**Task brief:** The lines from the one with "[976,384,989,399] if -> [80,678,90,687] is" through the last line below are to be copied exactly; no other lines are to be returned.

**Recorded data:**
*** Begin section ***
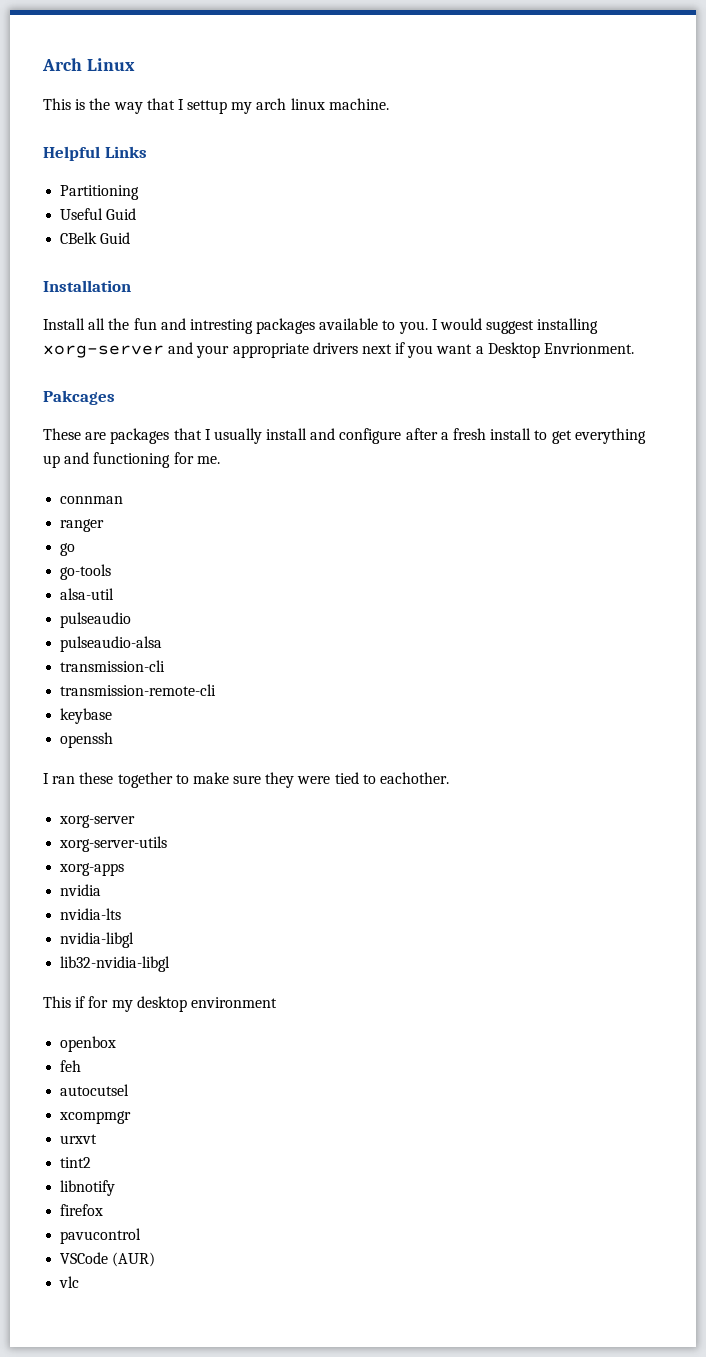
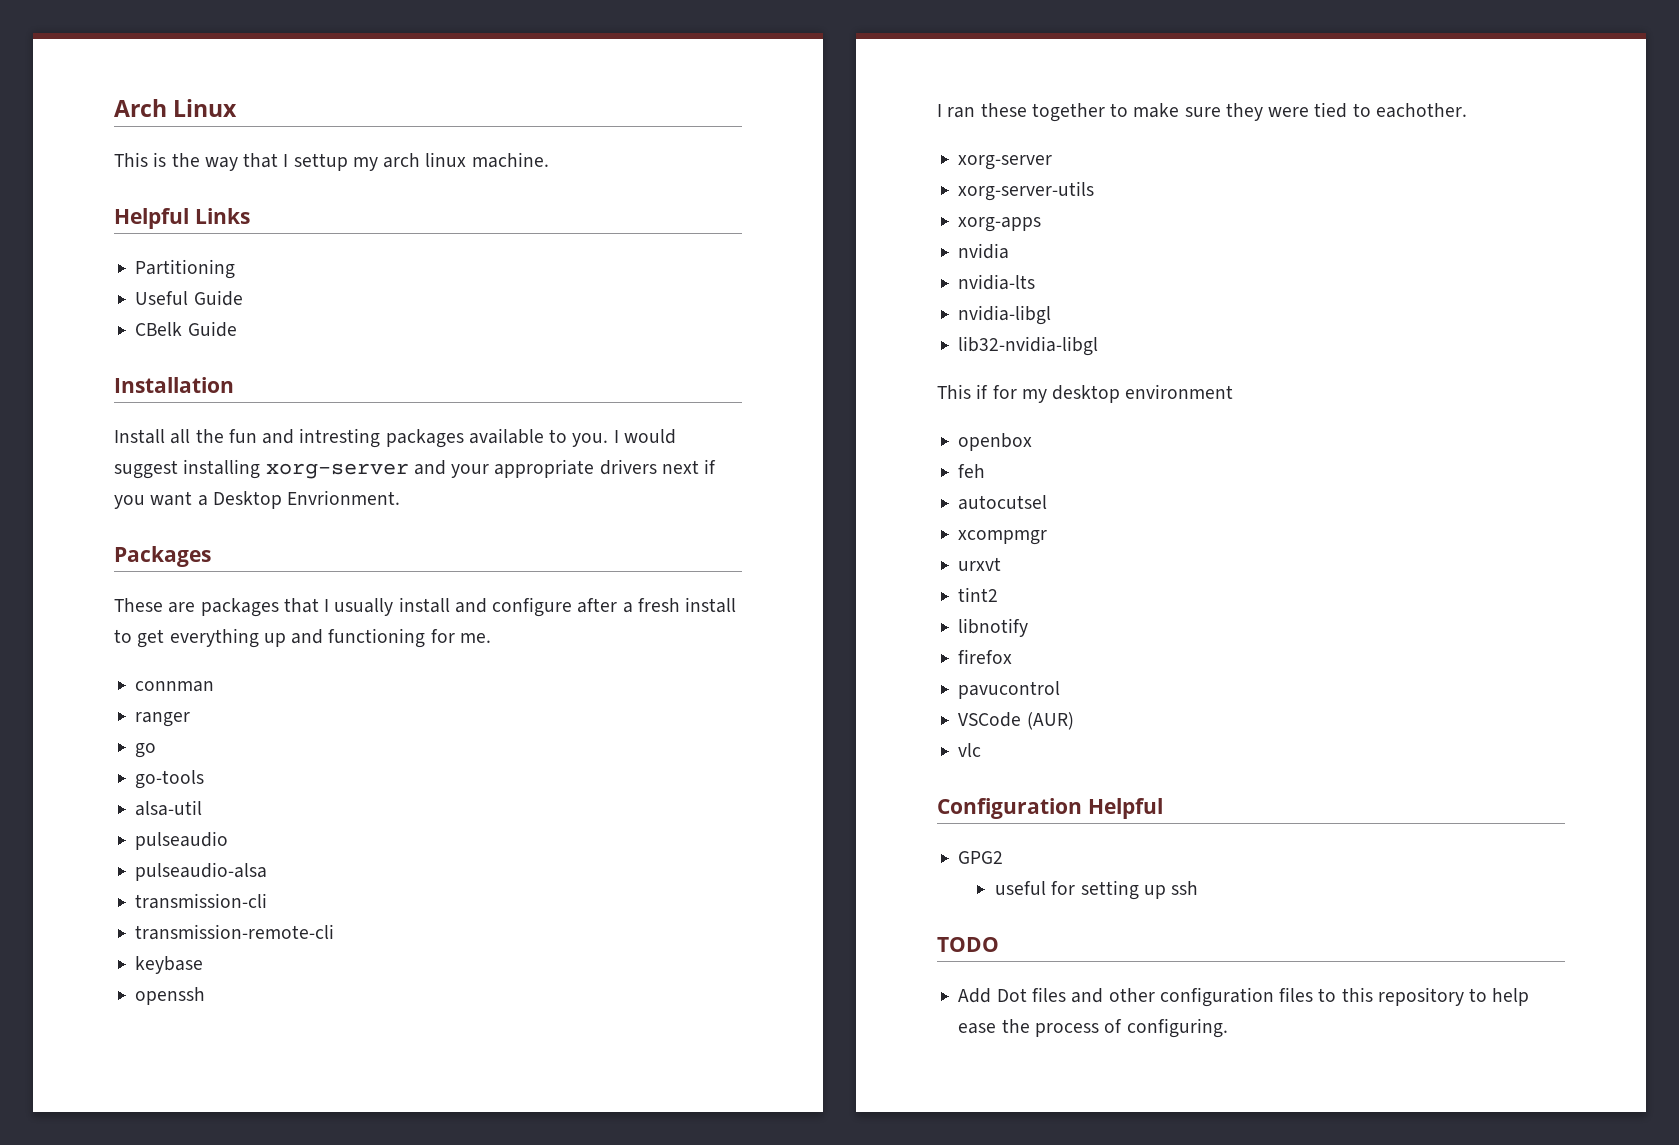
[106,208,137,220] Guid -> [193,290,243,306] Guide
[100,232,131,244] Guid -> [187,321,237,337] Guide
[43,390,115,405] Pakcages -> [114,546,211,567] Packages
(80, 1282) none -> [937,798,1163,819] [958,851,1004,864] [994,880,1199,900] [937,937,999,952] [958,987,1530,1007] [958,1018,1228,1038] // Configuration Helpful // GPG2 // useful for setting up ssh // TODO // Add Dot files and other configuration files to this repository to help ease the process of configuring.

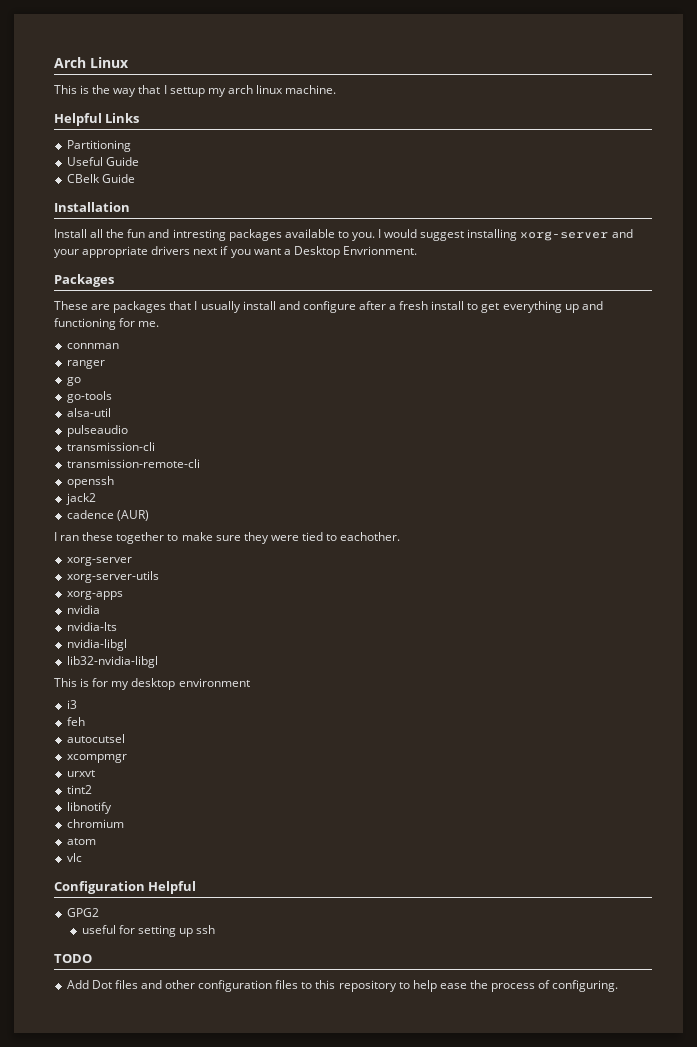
[135,862,268,881] // pulseaudio-alsa -> (128, 431) none
[135,956,204,974] [135,987,206,1005] keybase // openssh -> [66,476,114,488] [65,493,96,505] [66,510,149,521] openssh // jack2 // cadence (AUR)
[976,384,989,399] if -> [80,678,90,687] is
[958,433,1033,451] openbox -> [66,700,77,709] i3
[958,649,1013,664] [958,681,1061,699] [958,712,1074,730] firefox // pavucontrol // VSCode (AUR) -> [66,819,124,828] [66,838,96,845] chromium // atom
*** End section ***
**Written reply:**
[976,384,989,399] if -> [80,678,90,687] is
[958,433,1033,451] openbox -> [66,700,77,709] i3
[958,649,1013,664] [958,681,1061,699] [958,712,1074,730] firefox // pavucontrol // VSCode (AUR) -> [66,819,124,828] [66,838,96,845] chromium // atom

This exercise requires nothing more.